Me parece importante resaltar dos cuestiones: en primer lugar, que la Comisión para el Esclarecimiento Histórico (CEH) concluyó en su momento que las matanzas constituidas en masacres podían calificarse como “actos de genocidio” y señaló asimismo la responsabilidad del Estado en estos actos. El contraargumento al negacionismo aludido sería la diferencia establecida por la misma CEH entre política de genocidio y actos de genocidio: si bien la primera existe cuando el objetivo de las acciones es exterminar a un grupo en su totalidad o en parte (genocidio como fin); los segundos existen cuando el objetivo es político, económico, militar o de cualquier otra clase y la exterminación del grupo es el método utilizado para conseguir ese fin (genocidio como medio para eliminar la subversión, pero genocidio al fin de cuentas).
En segundo lugar, y más allá de las consideraciones jurídicas en un debate eminentemente político-electoral, creo que es crucial que nos preguntemos ¿cuál es el verdadero dilema moral cuando hablamos de las masacres ocurridas durante el conflicto armado en Guatemala? ¿Es lo trascendental la calificación jurídica de las matanzas, para sacar conclusiones propias? ¿Es más importante determinar la intención de una matanza, que juzgar sus consecuencias fácticas a la vista? Otto Pérez Molina afirma que en Guatemala no hubo genocidio porque no había intencionalidad de exterminar a los indígenas por su origen étnico. Esa es su posición política, pero las responsabilidades históricas y las calificaciones jurídicas se dirimirán en los tribunales.

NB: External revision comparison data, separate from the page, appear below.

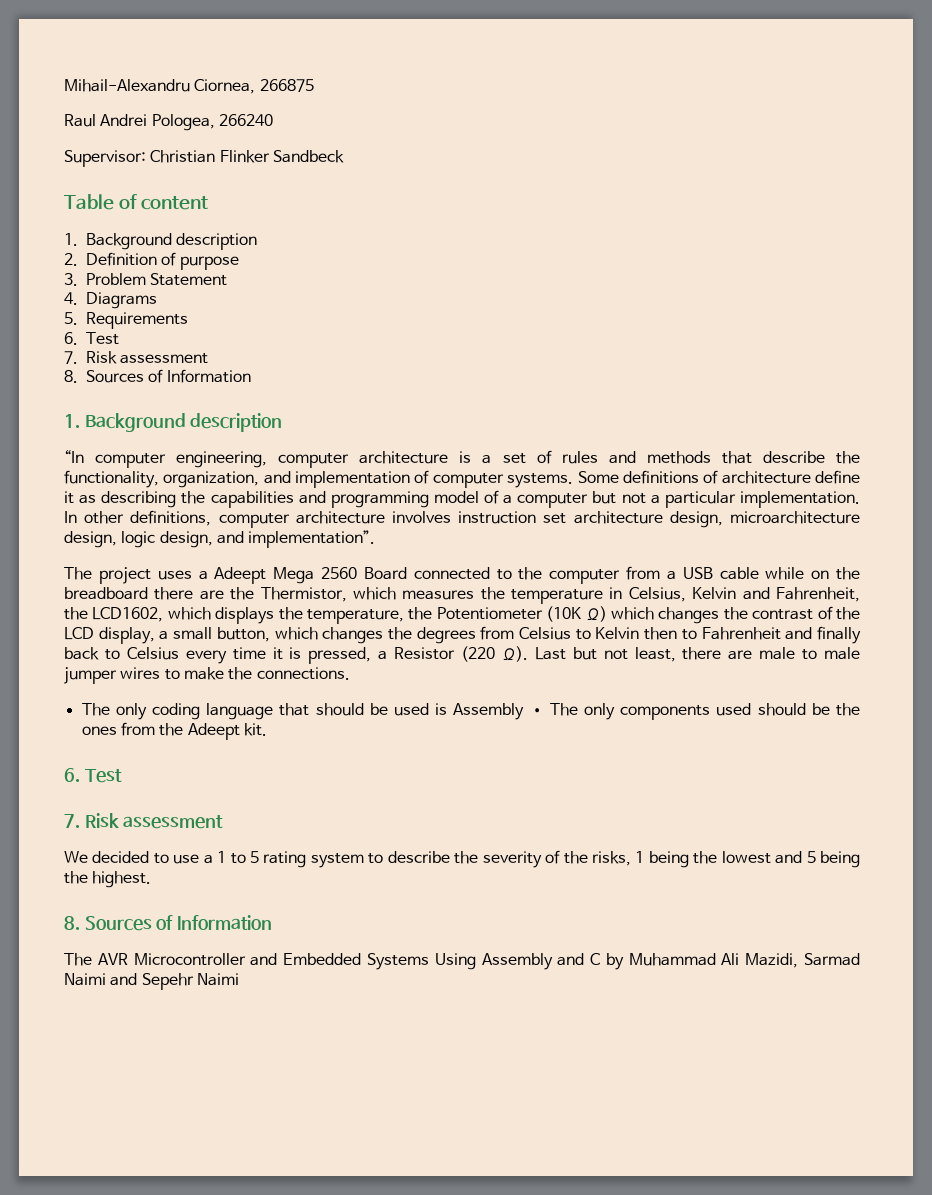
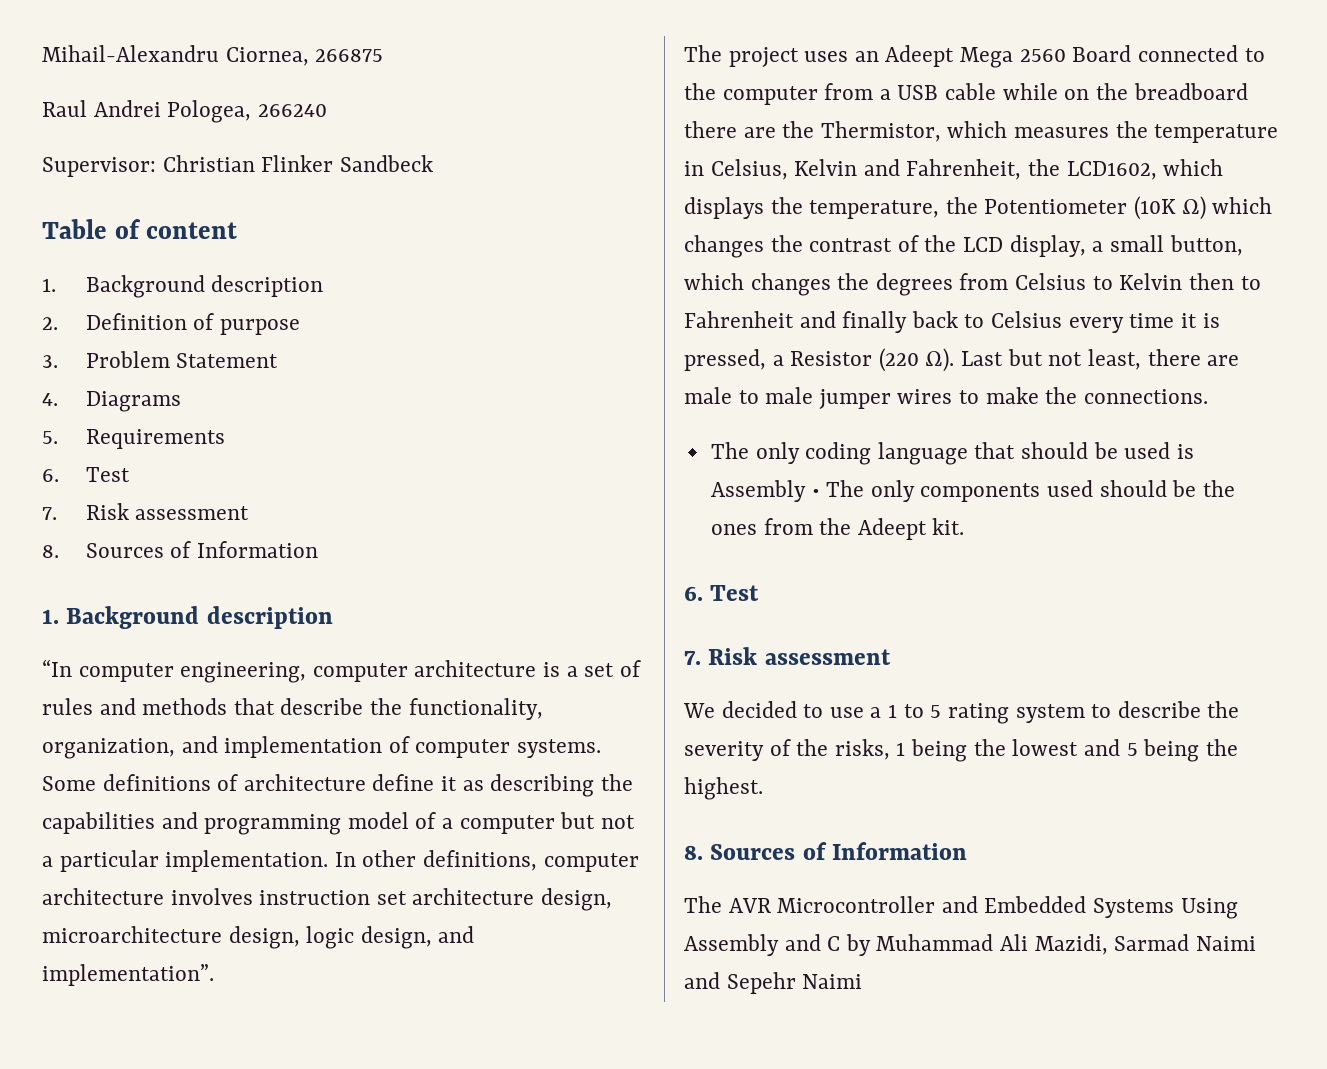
[198,571,208,580] a -> [854,51,879,62] an

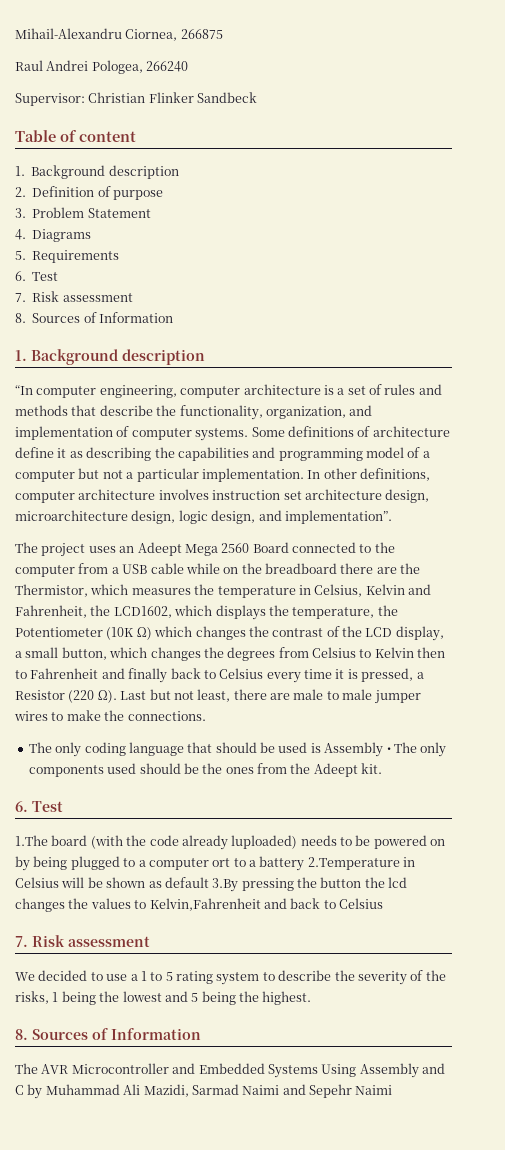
(760, 593) none -> [15,835,446,850] [15,856,416,871] [15,877,408,892] [15,898,383,912] // 1.The board (with the code already luploaded) needs to be powered on by being plugged to a computer ort to a battery 2.Temperature in Celsius will be shown as default 3.By pressing the button the lcd changes the values to Kelvin,Fahrenheit and back to Celsius

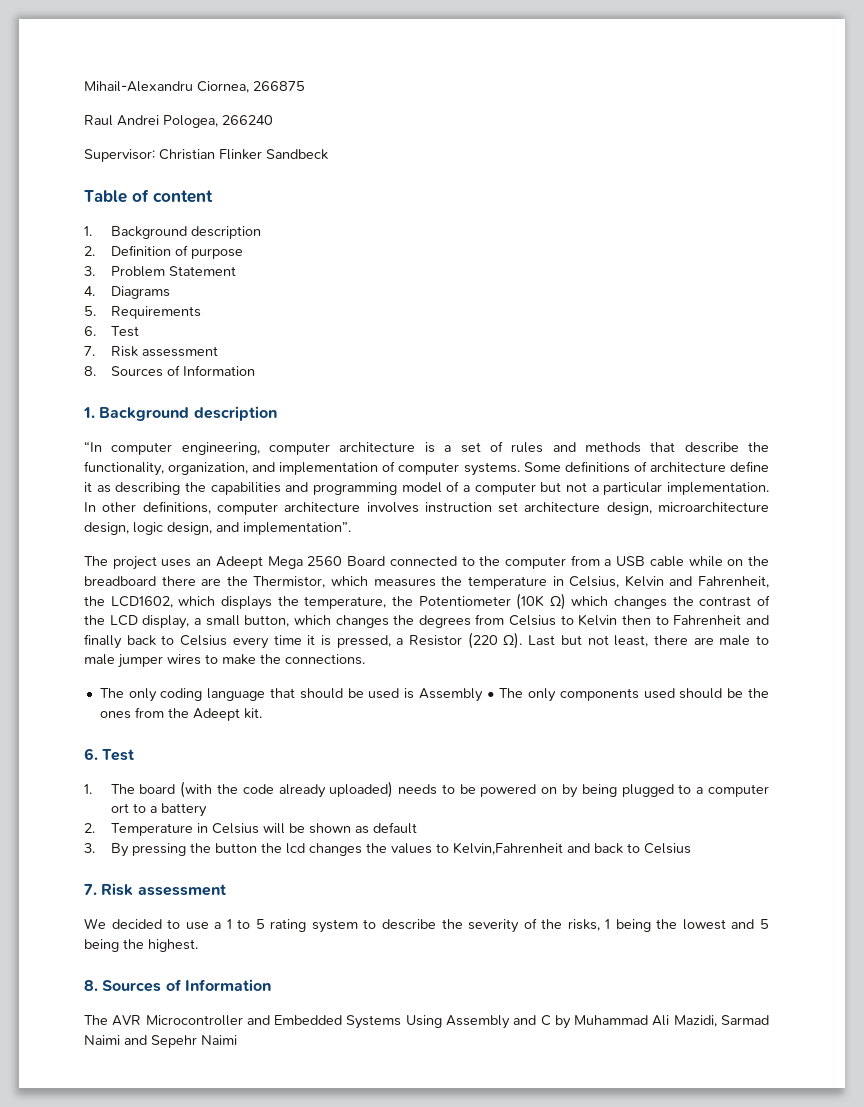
[15,835,48,846] 1.The -> [84,784,135,794] 1. The
[231,835,298,849] luploaded) -> [329,781,394,798] uploaded)
[307,857,400,870] 2.Temperature -> [84,823,193,836] // 2. Temperature
[212,878,239,892] 3.By -> [84,843,129,857] // 3. By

Para efectos de la reflexión electoral, para calibrar a los candidatos que tenemos delante, lo importante es recordar que en Guatemala hubo matanzas y que eso no puede negarse. Recordar que tanto Pérez Molina (destacado militar en el área Ixil durante el conflicto armado), como otros candidatos políticos y funcionarios públicos durante los últimos años, fueron parte del Estado al que se responsabiliza abiertamente por todos esos horrores.
A mí me parece que para un juicio político de fines electorales, en el que lo que uno se plantea es si votar o no (y por quién) y donde lo que uno busca es sacar conclusiones propias, es secundaria la calificación jurídica que se dé a las masacres ocurridas a lo largo de la historia del país. Esa calificación es trascendental en el juicio para un tribunal, entre otras cosas para determinar la gravedad de los hechos y sopesar la pena. Y es trascendental ante todo, para la reconstrucción de la historia que vamos a contar a las futuras generaciones, para articular el discurso de la no repetición. Pero en la inmediata arena política electoral, lo que importa es que hubo matanzas y que son hechos históricos comprobados. Importa que entre todas las opciones habidas para combatir la subversión, el Estado a través de sus fuerzas de seguridad optó por la que causó el mayor costo de vidas humanas entre población civil no combatiente; importa que a esa población la identificó como “enemigo interno” y la aniquiló por ello; importa que hubo 626 aldeas masacradas; importa que todo esto se llevó a cabo no solo con todo lujo de crueldad y planificación, sino obligando a las víctimas y a muchos sobrevivientes a presenciar el terror de la tortura, la ejecución y la matanza. Importa que ello representa oscuros lastres con los que hasta hoy lidiamos en la cotidianeidad. Importa, además, que los niños de entonces sean los adultos de hoy, con el resto de la vida por delante, y que ese sencillo dato haga imposible el empeño de muchos en negar y olvidar lo que ocurrió.
Así que para juzgar desde mis adentros y sacar mis propias conclusiones, francamente, es secundario el (falso) dilema planteado por Pérez Molina sobre la calificación de todo esto. Ese dilema no le quita el peso a lo que sabemos que ocurrió en Guatemala, especialmente entre 1978 y 1983; a eso que ha marcado un doloroso quiebre en nuestra historia reciente. Aquí hubo gritos de terror que nos negamos a oír, ríos de sangre que nos negamos a ver, mucha vida frustrada y aniquilada que nos negamos a reconocer. La muerte y la violencia de aquellos años siguen en la impunidad, y justificar la amnesia por esos años, pasar la página en silencio, nos ha definido como sociedad, marca la medida de nuestra calidad humana y determina el tipo de ciudadanía que nos representa mayoritariamente: gente dócil, pero que demanda la muerte de otros y es fácilmente cautivada por discursos autoritarios. Si no, veamos cuánto nos importa el desfile de vidas humanas segadas ayer. El desfile de vidas humanas segadas hoy, día con día. Veamos si no, a quién tenemos como candidato puntero para las próximas elecciones.